Spendius ne l'écoutait pas. Étendu sur le dos, il se reposait avec délices, près d'une grande jarre pleine d'eau miellée, où de temps à autre il se plongeait la tête pour boire plus abondamment.
Mâtho reprit:
«—Que faire?... Comment rentrer dans Carthage?

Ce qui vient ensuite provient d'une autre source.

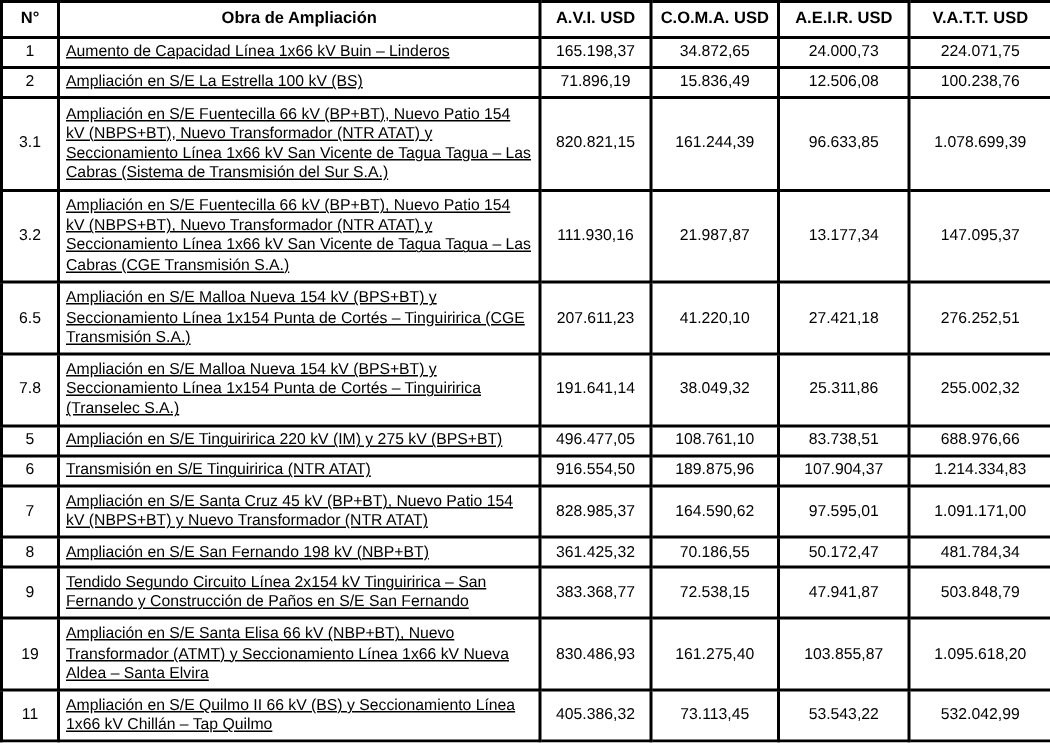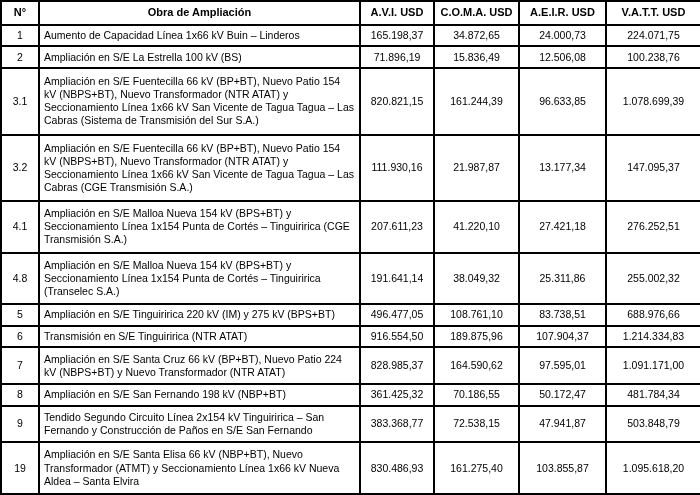--- a/index.html
+++ b/index.html
@@ -38,6 +38,7 @@
     text-align: left;
     padding-left: 6px;
     padding-right: 6px;
+    text-decoration: underline;
   }
 </style>
 </head>

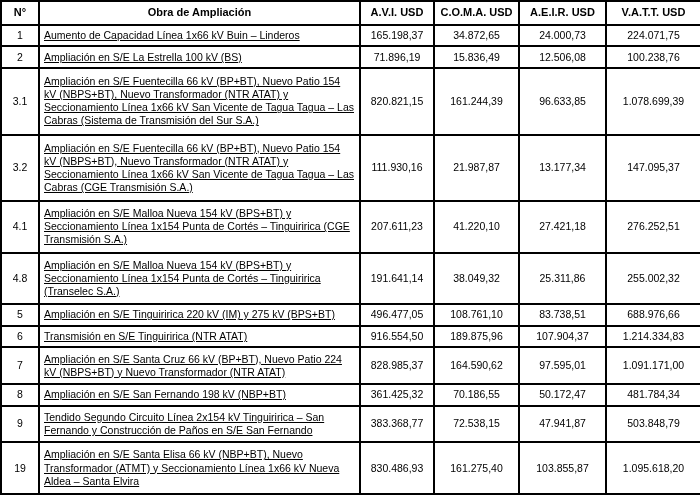--- a/index.html
+++ b/index.html
@@ -97,7 +97,7 @@
       <td class="cell-num">147.095,37</td>
     </tr>
     <tr>
-      <td class="cell-num">4.1</td>
+      <td class="cell-num">6.5</td>
       <td class="cell-obra">Ampliación en S/E Malloa Nueva 154 kV (BPS+BT) y Seccionamiento Línea 1x154 Punta de Cortés – Tinguiririca (CGE Transmisión S.A.)</td>
       <td class="cell-num">207.611,23</td>
       <td class="cell-num">41.220,10</td>

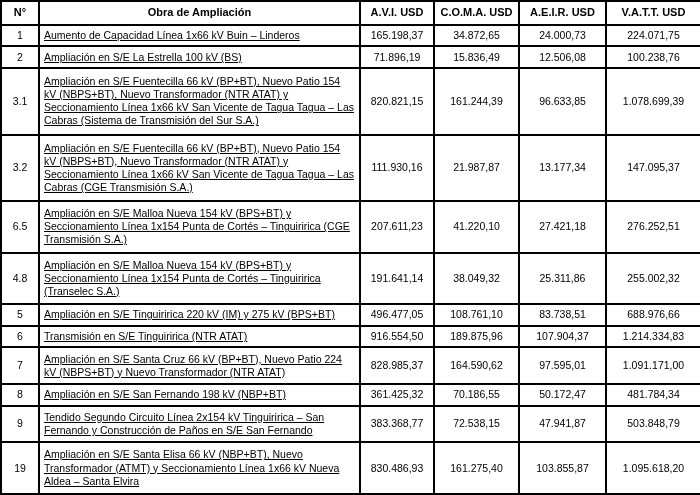--- a/index.html
+++ b/index.html
@@ -105,7 +105,7 @@
       <td class="cell-num">276.252,51</td>
     </tr>
     <tr>
-      <td class="cell-num">4.8</td>
+      <td class="cell-num">7.8</td>
       <td class="cell-obra">Ampliación en S/E Malloa Nueva 154 kV (BPS+BT) y Seccionamiento Línea 1x154 Punta de Cortés – Tinguiririca (Transelec S.A.)</td>
       <td class="cell-num">191.641,14</td>
       <td class="cell-num">38.049,32</td>

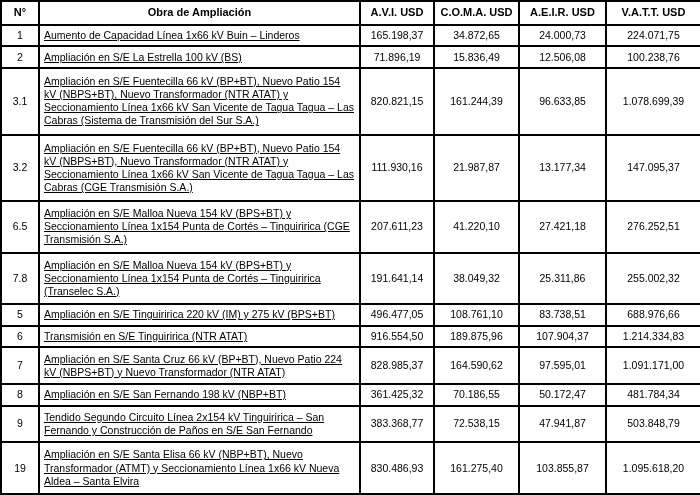--- a/index.html
+++ b/index.html
@@ -130,7 +130,7 @@
     </tr>
     <tr>
       <td class="cell-num">7</td>
-      <td class="cell-obra">Ampliación en S/E Santa Cruz 66 kV (BP+BT), Nuevo Patio 224 kV (NBPS+BT) y Nuevo Transformador (NTR ATAT)</td>
+      <td class="cell-obra">Ampliación en S/E Santa Cruz 45 kV (BP+BT), Nuevo Patio 154 kV (NBPS+BT) y Nuevo Transformador (NTR ATAT)</td>
       <td class="cell-num">828.985,37</td>
       <td class="cell-num">164.590,62</td>
       <td class="cell-num">97.595,01</td>

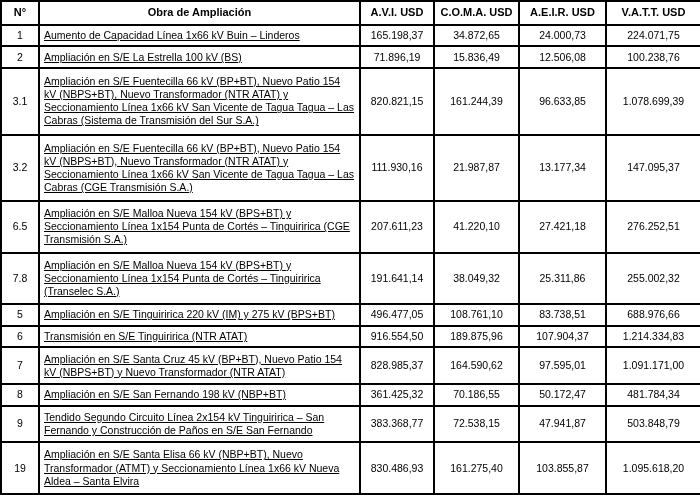--- a/index.html
+++ b/index.html
@@ -160,6 +160,14 @@
       <td class="cell-num">103.855,87</td>
       <td class="cell-num">1.095.618,20</td>
     </tr>
+    <tr>
+      <td class="cell-num">11</td>
+      <td class="cell-obra">Ampliación en S/E Quilmo II 66 kV (BS) y Seccionamiento Línea 1x66 kV Chillán – Tap Quilmo</td>
+      <td class="cell-num">405.386,32</td>
+      <td class="cell-num">73.113,45</td>
+      <td class="cell-num">53.543,22</td>
+      <td class="cell-num">532.042,99</td>
+    </tr>
   </tbody>
 </table>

«—Je ne sais», lui dit Spendius.
Cette impassibilité l'exaspérait; il s'écria:
«—Eh! la faute vient de toi! Tu m'entraînes, puis tu m'abandonnes, lâche que tu es! Pourquoi donc t'obéirais-je? Te crois-tu mon maître? Ah! prostitueur, esclave, fils d'esclave!» Il grinçait des dents et levait sur Spendius sa large main.
Le Grec ne répondit pas. Un lampadaire d'argile brûlait doucement contre le mât de la tente, où le zaïmph rayonnait dans la panoplie suspendue.
Tout à coup, Mâtho chaussa ses cothurnes, boucla sa jaquette à lames d'airain, prit son casque.